The book as we know it, pages bound together between covers, did not exist before the development of the parchment codex in the 1st century CE.  Up until that time, and even well after it, the word book referred to scrolls, and scrolls tended to be relatively small and lightweight.  Often they were made from Egyptian papyrus, which Innis referred to as a light medium, associated with space biased cultures, as they were easy to transport over distance, but not terribly durable.  Parchment scrolls were heavier and longer lasting than their papyrus counterparts, but limited in size.  That's why the Bible is made up of books rather than chapters or sections, each book was originally a scroll of its own.  The same is true of the various works of the ancients that are divided into "Book One," "Book Two," "Book Three," etc., such as Aristotle's Rhetoric, a text familiar to communication scholars like myself.

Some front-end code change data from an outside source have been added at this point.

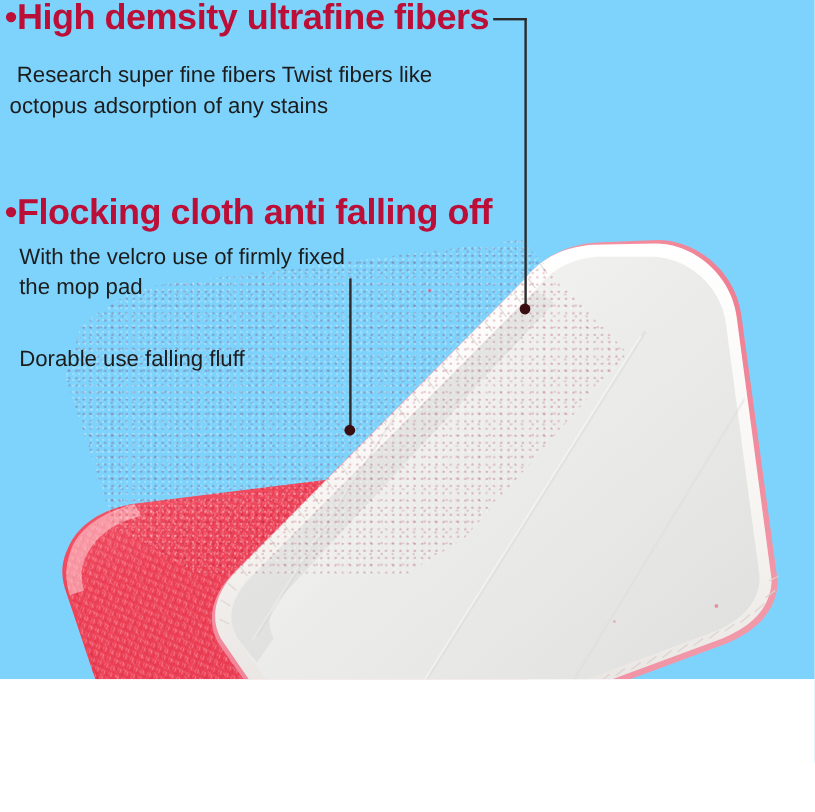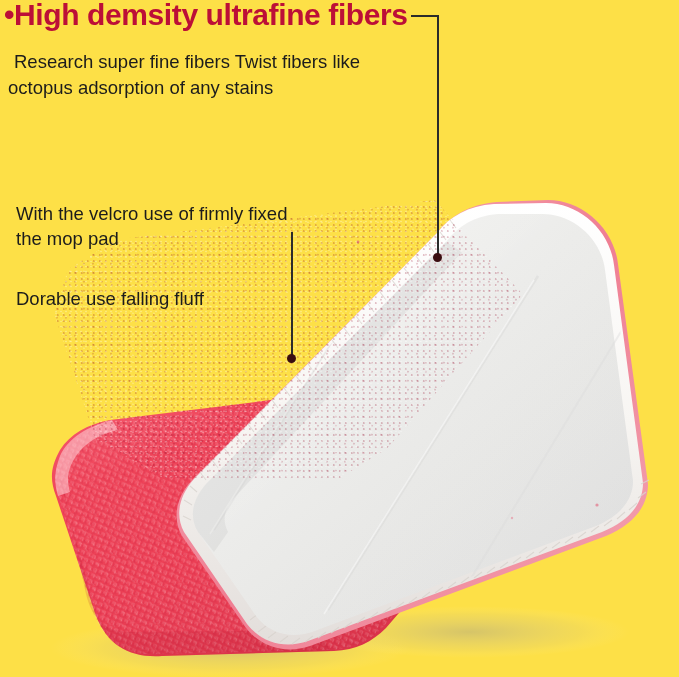--- a/index.html
+++ b/index.html
@@ -6,22 +6,22 @@
     margin: 0;
     padding: 0;
     background: #ffffff;
   }
   body {
     font-family: "Liberation Sans", sans-serif;
   }
   #page {
     position: relative;
     width: 679px;
-    height: 677px;
-    background: #fde047;
+    height: 566px;
+    background: #7dd3fc;
     overflow: hidden;
   }
 
   
   .heading {
     position: absolute;
     color: #bc0f37;
     font-weight: bold;
     font-size: 30px;
     line-height: 34px;
@@ -401,17 +401,18 @@
   <div class="leader-v" id="lead-r-v"></div>
   <div class="leader-dot" id="lead-r-dot"></div>
 
   <div class="leader-v" id="lead-l-v"></div>
   <div class="leader-dot" id="lead-l-dot"></div>
 
   <div class="heading" id="h1"><span class="bullet">•</span><span>High demsity ultrafine fibers</span></div>
   <div class="body-line" id="b1a">Research super fine fibers Twist fibers like</div>
   <div class="body-line" id="b1b">octopus adsorption of any stains</div>
 
+  <div class="heading" id="h2"><span class="bullet">•</span><span>Flocking cloth anti falling off</span></div>
   <div class="body-line" id="b2a">With the velcro use of firmly fixed</div>
   <div class="body-line" id="b2b">the mop pad</div>
   <div class="body-line" id="b2c">Dorable use falling fluff</div>
 
 </div>
 
 </body></html>

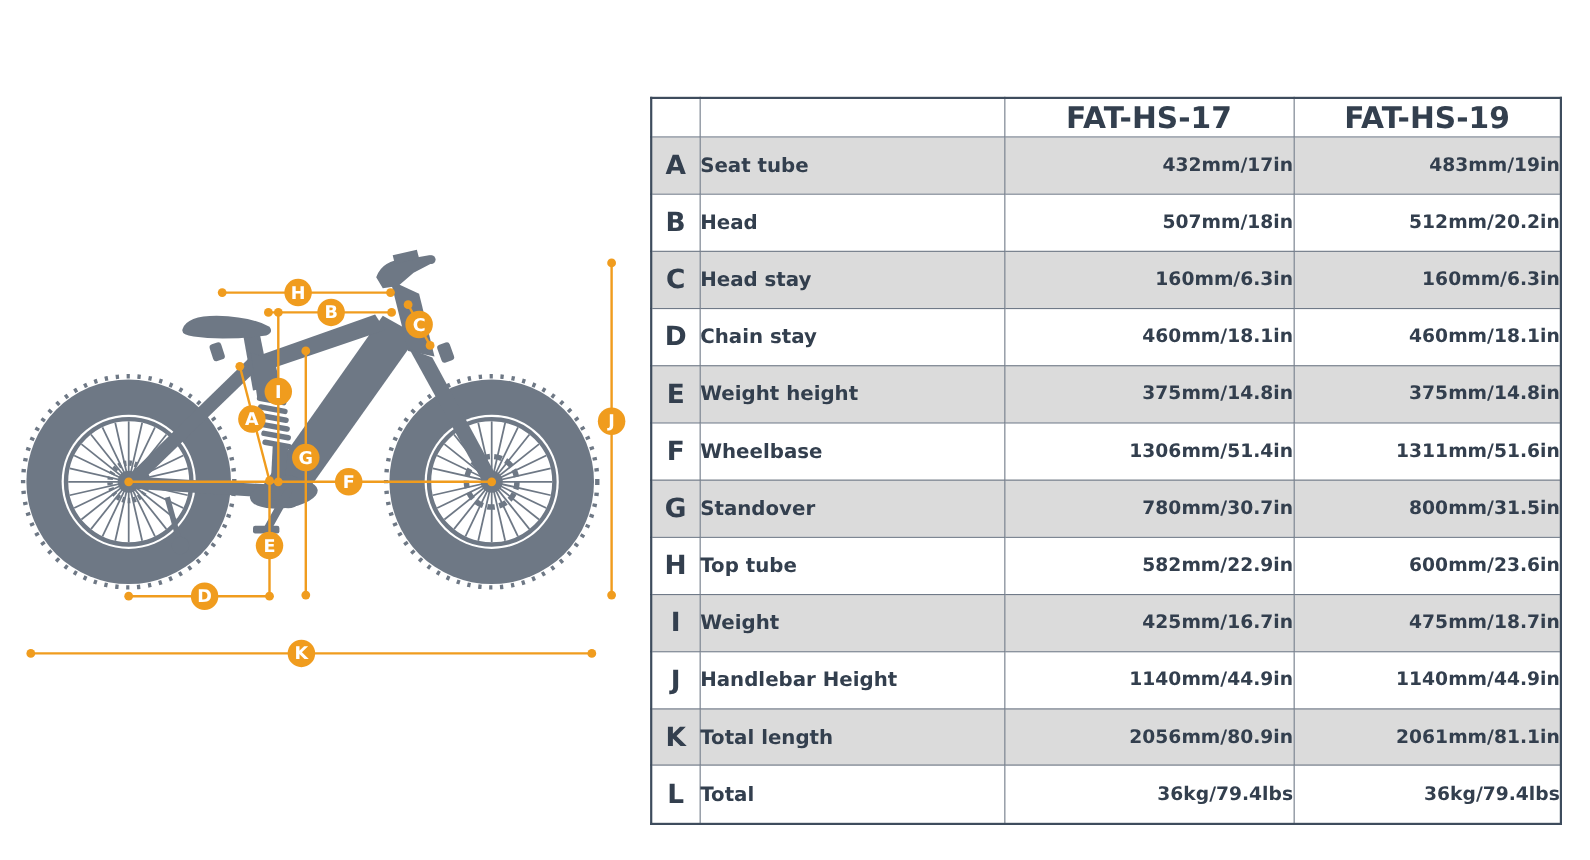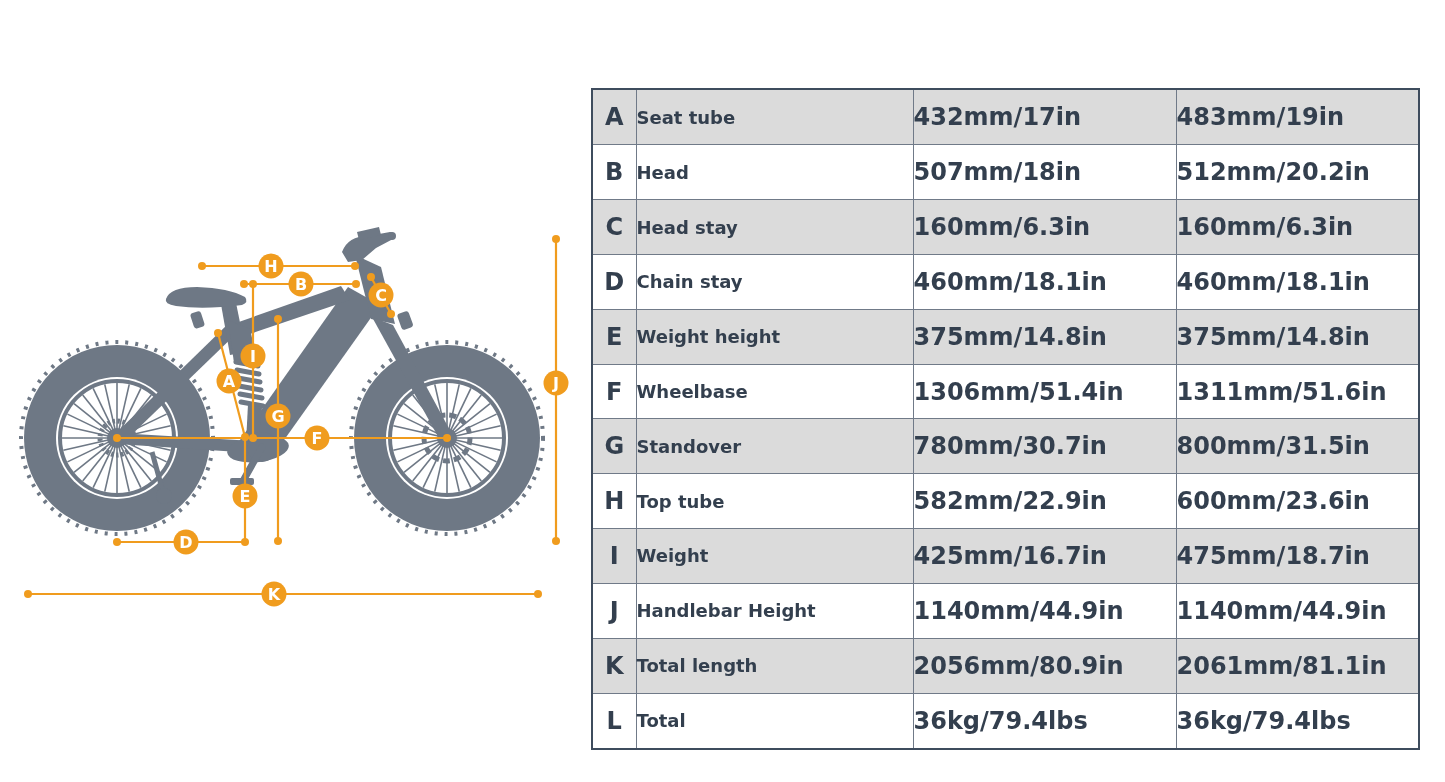--- a/index.html
+++ b/index.html
@@ -6,21 +6,21 @@
   .stage{position:relative;width:1445px;height:782px;background:#fff;overflow:hidden;color:#333F4E;}
   .title{position:absolute;left:591px;top:24px;width:827px;text-align:center;
          font-size:35px;font-weight:bold;letter-spacing:2px;color:#333F4E;}
   .bike-svg{position:absolute;left:0;top:0;}
   table.geo{position:absolute;left:591px;top:88px;width:827px;height:662px;
             border-collapse:collapse;table-layout:fixed;border:2px solid #3E4C5D;background:#fff;}
   table.geo th, table.geo td{border:1px solid #707A88;font-weight:bold;color:#333F4E;padding:0;vertical-align:middle;}
   table.geo th{height:34px;font-size:27px;text-align:center;background:#fff;}
   td.letter{text-align:center;font-size:24px;}
   td.name{text-align:left;padding-left:66px;font-size:18px;}
-  td.val{text-align:left;font-size:24px;}
+  td.val{text-align:right;font-size:17px;}
   tr.gray{background:#DBDBDB;}
 </style>
 </head>
 <body>
 
 <div class="stage">
 
   <svg class="bike-svg" width="600" height="782" viewBox="0 0 600 782">
     <defs>
       <g id="wheel">
@@ -177,20 +177,26 @@
 
 
   <table class="geo">
     <colgroup>
       <col style="width:44px">
         <col style="width:277px">
         <col style="width:263px">
         <col style="width:243px">
     </colgroup>
     <tbody>
+        <tr>
+      <th></th>
+      <th></th>
+      <th>FAT-HS-17</th>
+      <th>FAT-HS-19</th>
+    </tr>
     <tr class="gray">
       <td class="letter">A</td>
       <td class="name">Seat tube</td>
       <td class="val">432mm/17in</td>
       <td class="val">483mm/19in</td>
     </tr>
     <tr>
       <td class="letter">B</td>
       <td class="name">Head</td>
       <td class="val">507mm/18in</td>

The Torah, then, is a scroll five times over, and given the fact that the letters are relatively large, and that it's made of thick parchment that's attached to wooden staves, it is without a doubt a heavy medium.  Add to this the fact that the scroll is covered in a velvet coat, and given a silver crown and ornaments, and it takes some effort and strength to lift one, as is required during the Shabbat worship service.  I've had to carry and hold Torahs for extended periods of time, and I can tell you that it's not easy!

But then again, it's a heavy medium, not meant to be moved around from location to location, but rather meant to remain in place and keep safe the knowledge it contains from generation to generation.  And to the extent that the medium is the message in this instance, the message is tradition, preservation and continuity.


1 comment:

Hebrew Scholar said...

Thanks for this wonderful video and study about Hebrew Torah scrolls. It is difficult to comprehend the effort and dedication that the production of a single column of text in a Hebrew scroll takes, let alone an entire Torah scroll, or the entire Tanakh. It can take a year of a trained scribe's life. In this world of instant documents and computers, little has changed in thousands of years for a Hebrew scribe. It is amazing.